* **Exercise**
Somewhere below, one line contains "with Awin, we" and a later line contains "color: #0369a1 ->". Output those two lines and everything between them exactly, and nothing else.

* **Extracted data**
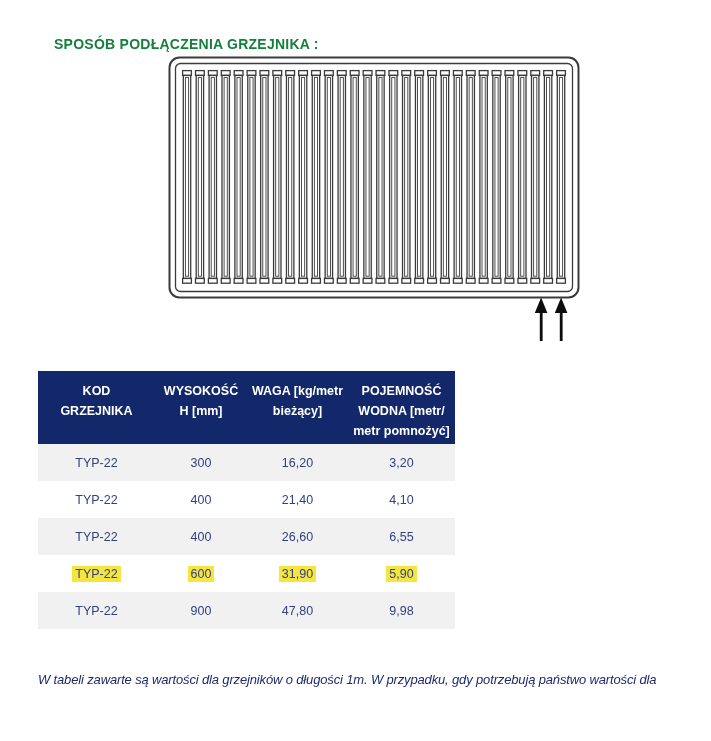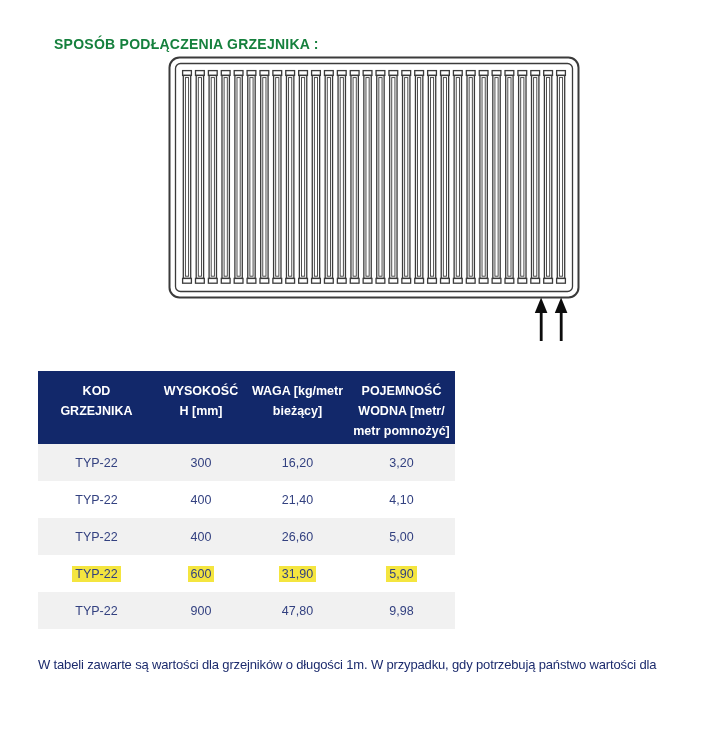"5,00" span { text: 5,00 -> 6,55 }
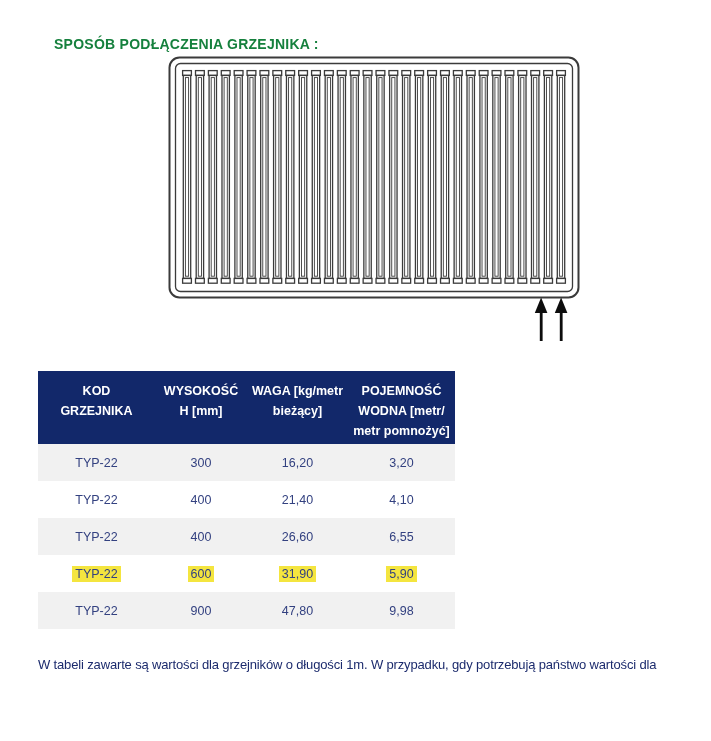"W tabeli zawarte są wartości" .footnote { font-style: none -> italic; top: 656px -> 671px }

...

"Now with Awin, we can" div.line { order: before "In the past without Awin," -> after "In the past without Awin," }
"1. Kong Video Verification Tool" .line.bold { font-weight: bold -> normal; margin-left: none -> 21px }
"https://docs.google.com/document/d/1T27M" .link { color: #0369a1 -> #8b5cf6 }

* **Result of this exercise**
"Now with Awin, we can" div.line { order: before "In the past without Awin," -> after "In the past without Awin," }
"1. Kong Video Verification Tool" .line.bold { font-weight: bold -> normal; margin-left: none -> 21px }
"https://docs.google.com/document/d/1T27M" .link { color: #0369a1 -> #8b5cf6 }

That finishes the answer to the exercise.